I love how simple this recipe is and how creative you can get with the toppings too. Here are some of the flavours I’ve created so far:
Kashkaval and feta cheese
Cheese and tomato
Spiced meat with cheese
Spinach and egg
Give it a try and let me know your favourite toppings!
Çesko helping to make the side - and of course LOADING them with toppings
INGREDIENTS
For the dough:
900g strong white bread flour
Good pinch of salt
2x 7g sachets of instant yeast
700ml tepid water
Toppings - I’m leaving these open to you to choose how many of each flavour you’d like. If you want to ask about quantities though, feel free to message me:
Kashkaval cheese, grated
Feta cheese, crumbled
Baby plum tomatoes, chopped
Spiced mince meat
Spinach & egg (Use a small handful of spinach and 1 egg per pide)
Olive oil - to drizzle on top before baking in the oven
METHOD - PREPARING THE DOUGH
Mix the flour, salt and yeast in a large mixing bowl.
Add the water and stir it into a smooth, wet dough.
Cover the bowl with a damp tea towel and leave to rest for 1-2 hours until the dough has doubled in size.

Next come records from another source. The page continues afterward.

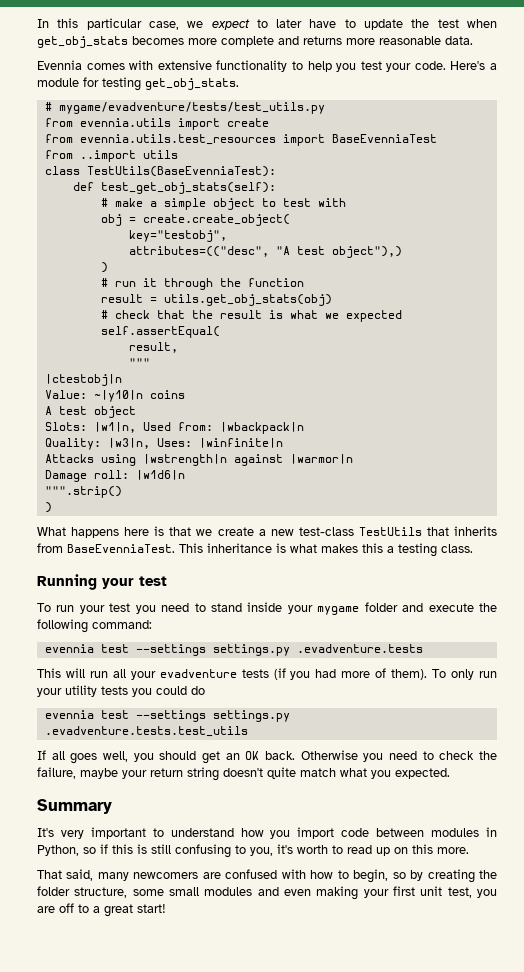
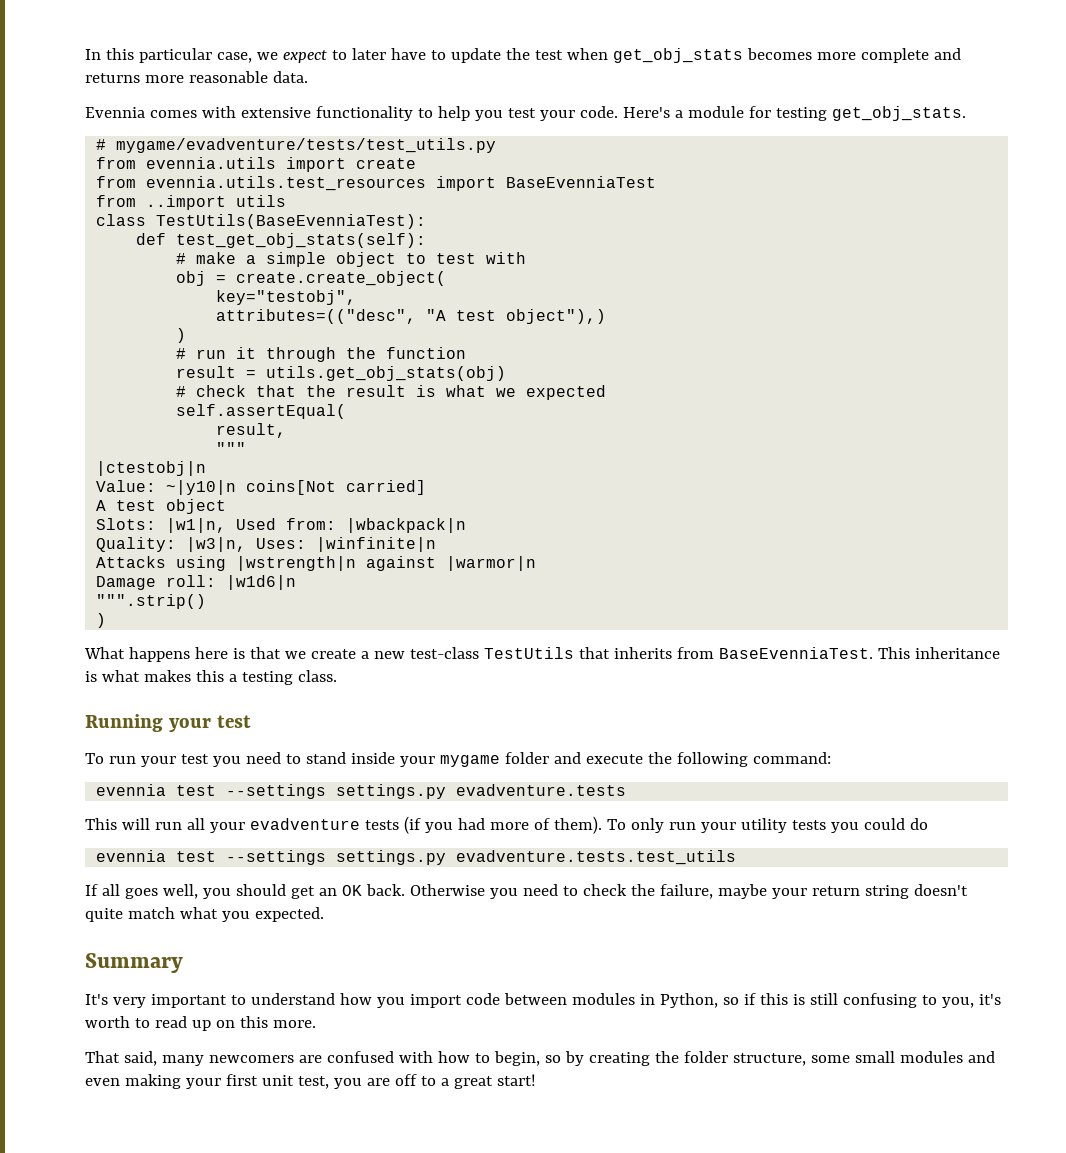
- Value: ~|y10|n coins
+ Value: ~|y10|n coins[Not carried]
- evennia test --settings settings.py .evadventure.tests
+ evennia test --settings settings.py evadventure.tests
- evennia test --settings settings.py .evadventure.tests.test_utils
+ evennia test --settings settings.py evadventure.tests.test_utils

When the dough is ready, lightly flour your work surface, and portion it out into 12 equal balls.
Heat the oven to 200 degrees.
Roll the balls into long, oval shapes (rather than a traditional circle pizza shape).
Fold the 2 longest sides of the oval shape in towards the centre to create a sort of wall around the outside (this is to hold the filling in).
Then, twist each of the ends of the pide to seal them together.
Once you have moved to pide to a lightly oiled baking tray, add your toppings into the space between the little walls you have made around the sides.
Then put the pide into the oven and cook until the toppings are melted and the dough is golden. Depending on the size of your pide, and how much you’ve packed your toppings on there - this can take around 12 - 20 minutes.
When they’re ready, take them out of the oven and enjoy hot!
EXTRA METHOD - FOR EGG & SPINACH FLAVOUR
Follow steps 1 - 10 from above, adding only your spinach and cheese (if using) to the pide at first, before putting them in the oven.
11. Then, 5 minutes before the cooking time ends, crack open an egg into the centre of the pide. Depending on how you’ve arranged your toppings, you might want to carve out a little space for this so that it doesn’t spill.
12. That goes back into the oven for a further 5 minutes, or until the egg is cooked to your liking. Then when it’s ready, take it out and enjoy hot!